In the Sultanate of Oman, the Ministry of Health reported the first two cases on 24th of February 2020 (Khamis et al., 2020). Since then, the number of reported cases has been increasing significantly. Up to September 2020, there have been more than 80,000 reported cases (Ministry of Health Oman, 2020)

As the current virus infectivity is much greater than with SARS-CoV, worldwide laboratories and hospitals are working day and night to find a possible cure by investigating potential drugs to treat SARS-CoV-2 infection. One efficient way to do so was by investigating the effectiveness of pre-existing drugs such as remdesivir, favipiravir, hydroxychloroquine (HCQ) alone or in combination with azithromycin and steroids. The combination of HCQ and azithromycin was advocated initially. However, with emerging data, safety and efficiency were of concern. Research sought alternative antivirals such as favipiravir as a potential agent that had demonstrated its efficacy in a few studies (Cai et al., 2020).

Favipiravir triphosphate is a purine nucleoside analogue, which acts as a competitive inhibitor of RNA-dependent RNA polymerase. Favipiravir is effective against different influenza virus strains and serotypes and has been licensed in Japan as an anti influenza drug (Shiraki and Daikoku, 2020). As it has the unique feature of broad-spectrum activity toward RNA viruses as reported earlier (Mentré et al., 2015), it was researched against COVID-19 infection in China and the results were promising (Cai et al., 2020, Shiraki and Daikoku, 2020). The open label, non-randomized study that was conducted by Cai et al. for mild to moderate COVID-19 pneumonia identified a significant reduction in the time to SARS-CoV-2 viral clearance in patients treated with favipiravir compared with historical controls treated with lopinavir/ritonavir (4 versus 11 days; p < 0.001). Furthermore, by day 14, 91.4% of patients in the favipiravir arm had radiographic improvement versus 62.2% in the lopinavir/ritonavir arm (Cai et al., 2020). Based on these data, several countries had adopted favipiravir in their treatment protocols and guidelines (Saudi Ministry of Health, 2020, United Arab Emirates Ministry of Health and Prevention, 2020).
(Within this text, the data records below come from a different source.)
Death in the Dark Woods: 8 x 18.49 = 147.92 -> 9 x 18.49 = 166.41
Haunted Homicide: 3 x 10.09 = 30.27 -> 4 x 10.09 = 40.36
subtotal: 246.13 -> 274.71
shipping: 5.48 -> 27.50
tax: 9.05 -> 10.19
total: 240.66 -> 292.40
Type I interferons (such as IFN-α, IFN-β) have been shown in clinical trials during the SARS epidemic to have the ability to inhibit the replication of SARS-CoV-1 and therefore improve clinical outcomes (Moriguchi and Sato, 2003). A recent study has shown that SARS-CoV-2 was sensitive to type I inhaled interferon pretreatment in vero cells (Lokugamage et al., 2020) and a small pilot non-randomized study on 33 patients with moderate COVID-19 pneumonia showed that the use of inhaled interferon IFN-κ combined with trefoil factor 2 (TFF2), a secreted polypeptide resistant to degradation and hydrolysis, protects the gastrointestinal tract from microbial or chemical induced injury, and was associated with clinical and radiological improvement and viral reversion, therefore resulting in shorter length of stay (Fu et al., 2020). A randomized double-blind placebo-controlled trial to determine the safety and efficacy of inhaled IFN-β1a (SNG001for nebulisation) for patients infected with SARS-CoV-2 is ongoing (ClinicalTrials.gov Identifier: NCT04385095).
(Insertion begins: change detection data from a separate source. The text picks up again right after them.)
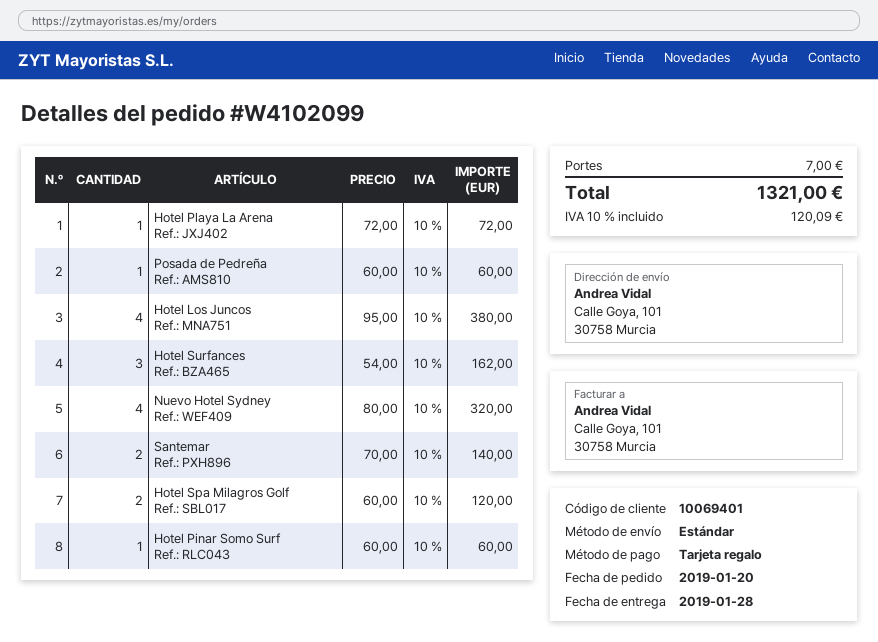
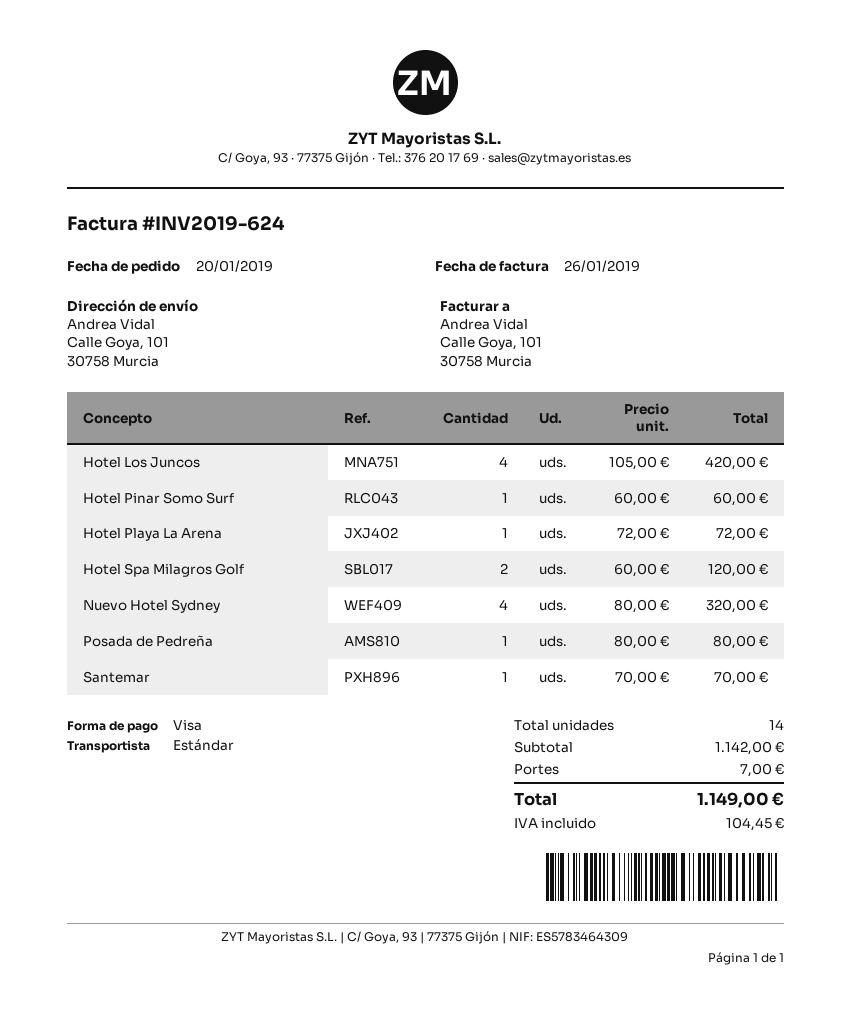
payment method: gift card -> Visa
Posada de Pedreña: 1 x 60.00 = 60.00 -> 1 x 80.00 = 80.00
Hotel Los Juncos: 4 x 95.00 = 380.00 -> 4 x 105.00 = 420.00
Hotel Surfances: 3 x 54.00 = 162.00 -> none
Santemar: 2 x 70.00 = 140.00 -> 1 x 70.00 = 70.00
tax: 120.09 -> 104.45
total: 1321.00 -> 1149.00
Hence, we postulated that favipiravir might show similar promising results in our COVID-19 patients’ treatment. To investigate this further, this open label randomized trial was conducted to assess the outcomes of favipiravir combined with inhaled interferon beta-1b among hospitalized patients with moderate to severe COVID-19 pneumonia.

Methods

An open label randomized controlled study was conducted at the Royal Hospital, Muscat, Oman, from June 22nd 2020 to August 13th 2020. The aim of the study was to evaluate the efficacy and safety of favipiravir combined with inhaled interferon beta-1b compared with the existing standard of care per “National COVID-19 Clinical Management Protocol, Ministry of Health, Oman- version 1″ for adult patients with moderate to severe COVID-19 pneumonia.

Patients within 10 days of COVID-19 symptoms onset were screened for eligibility and assigned the treatment (experimental arm or standard arm) by block randomization by a computer-generated random number list prepared by an investigator with no clinical involvement in the trial. The recruitment was within 24 h following the screening process. Trial participants, investigators, care givers, outcome assessors, and date analysts were not blinded to the group assignment.

Experimental Arm

This arm included the treatment with favipiravir 1600 mg on day 1 followed by 600 mg twice a day for a maximum of 10 days, and interferon beta-1b at a dose of 8 million IU (0.25 μg) twice a day was given for 5 days through a vibrating mesh aerogen nebulizer (Aerogen Solo). In case the patient experienced an adverse event related to liver injury of grade ≥3 (common terminology criteria for adverse events (CTCAE) v5.0, 2017), the dose was reduced to 800 mg on day 1 then 400 mg twice a day. The treatment was discontinued if the patient experienced any adverse event related to liver injury of grade ≥3 after dose reduction.

Standard Arm

The standard arm included the care based on the national guidelines that had HCQ 400 mg twice per day on day 1, then 200 mg twice per day for 7 days.

The primary endpoint measures were time from assignment to clinical recovery, the normalization of inflammatory markers and improvement in oxygen saturation that is maintained for at least 72 h. Secondary endpoint measures included deterioration/aggravation of pneumonia (defined as SpO2 of ≤93 % or PaO2/FiO2 of ≤300 mmHg or RR of ≥30/min without oxygen inhalation and requiring oxygen therapy or more advanced breath support); intensive care unit (ICU) admission rate, and mortality within 14 days of assignment.

The inclusion criteria were: age between 18–75 years, confirmed SARS-CoV-2 infection by RT-PCR test on respiratory tract specimens, moderate to severe COVID-19 pneumonia according to the WHO interim guidelines case definitions (WHO/2019 nCoV/ Surveillance Case Definition /2020.1), the interval between symptoms onset and randomization is not >10 days; for female subjects: evidence of post-menopause, or, for pre-menopause subjects, negative pre-treatment serum or urine pregnancy test, eligible subjects of child-bearing age (male or female) must agree to take effective contraceptive measures (including hormonal contraception, barrier methods or abstinence) with his/her partner during the study period and for at least 7 days following the last study treatment; not participating in any other interventional drug clinical study before completion of the present one.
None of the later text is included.